The Department of Population Health Sciences in the Medical College of Georgia at Augusta University and the School of Computer and Cyber Sciences recently hosted a workshop titled “Emerging Data Science Methods for Complex Biomedical and Cyber Data.”
The goal of the March workshop was to promote collaborative research among those studying data science, statistics, cybersecurity and related disciplines to tackle the most challenging data- and model-driven scientific problems while equipping the next generation of the STEM workforce with the necessary skills.
The explosion in the volume and complexity of data generated from various disciplines, social media, cyber traffic and the environment over the past decade has highlighted the need for collaboration among various disciplines.
“Each year we generate more data than in the entire prior history of humanity.
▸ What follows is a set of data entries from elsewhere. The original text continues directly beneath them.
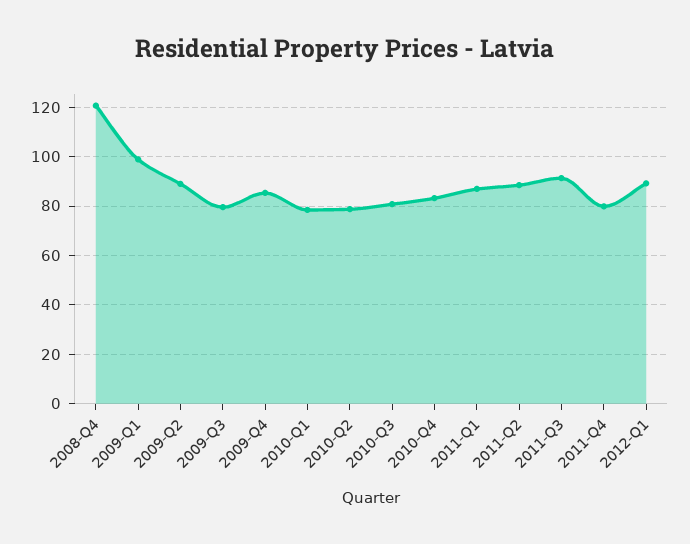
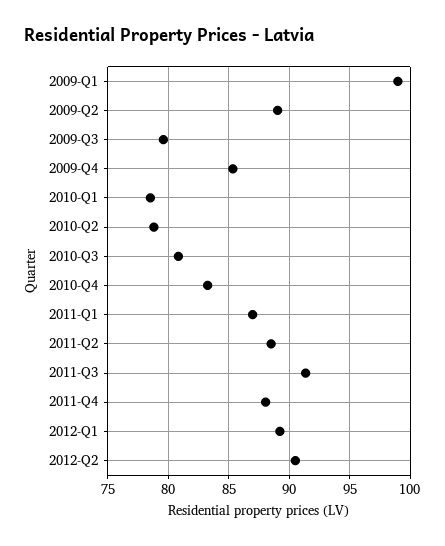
2008-Q4: 120 -> none
2011-Q4: 80 -> 88
2012-Q2: none -> 90.5

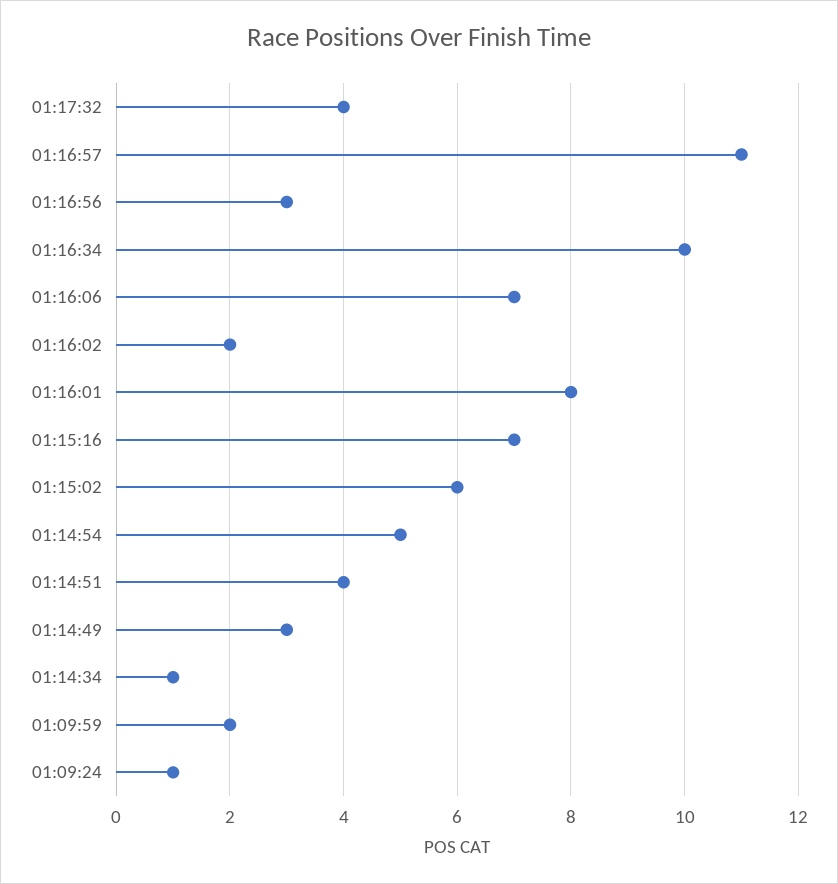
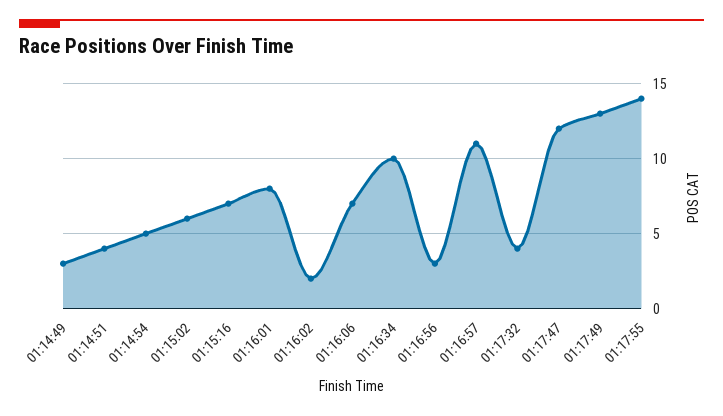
01:14:34: 1 -> none
01:09:59: 2 -> none
01:09:24: 1 -> none
01:17:47: none -> 12
01:17:49: none -> 13
01:17:55: none -> 14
Extracting information and knowledge from large amounts of data from various sources remains and will continue to be a most significant challenge,” said Alex Schwarzmann, PhD, dean of the School of Computer and Cyber Sciences. “Collaboration by data scientists and statisticians with domain experts from other disciplines can bring together their unique strengths in solving these challenges.”
Jie Chen, PhD, professor and division chief of Biostatistics and Data Science in the Department of Population Health Sciences, served as co-chair for the workshop.
“The goal of the two-day workshop is to educate and empower undergraduate and graduate students, postdoctoral fellows and early career researchers and faculty members with emerging statistical and computational methods to address the complex data arising from various fields of biomedical science and cyber science,” Chen said. “The workshop supports the needs of rural Georgia, outside of Atlanta, and nearby Southern states where such educational opportunity is scarce.”
Over the course of two days, leading experts from various institutions presented on topics ranging from statistical and data science methods for handling complex biomedical and cyber science data to lectures on ways to help participants develop analytical thinking, statistical reasoning, communication skills and creativity.
The event provided a unique opportunity for participants to share statistical and data science methods and learn statistical and analytical reasoning in various domains from leading experts in the field.
Sixteen institutions participated in the workshop, including Georgia State University, Georgia Tech, Johns Hopkins University, Medical College of South Carolina, University of Cincinnati College of Medicine, University of Georgia, University of Louisville, UNC-Chapel Hill and Yale University
“This year’s workshop was very successful,” Chen said. “Workshop participants were exposed to emerging statistical and data science methods that may be utilized to solve problems facing the next generation of complex data. They learned state-of-the-art forefront data science research methods with the topics of deep learning, statistical machine learning, differential privacy on cyber data, Bayesian data integration, modeling of high-dimensional data and cybersecurity data modeling, used in real-world applications.”
This workshop was partly funded by the National Science Foundation through a grant award to Chen, principal investigator, and Santu Ghosh, PhD, assistant professor in the Department of Biostatistics and Epidemiology, co-principal investigator and senior vice president of research.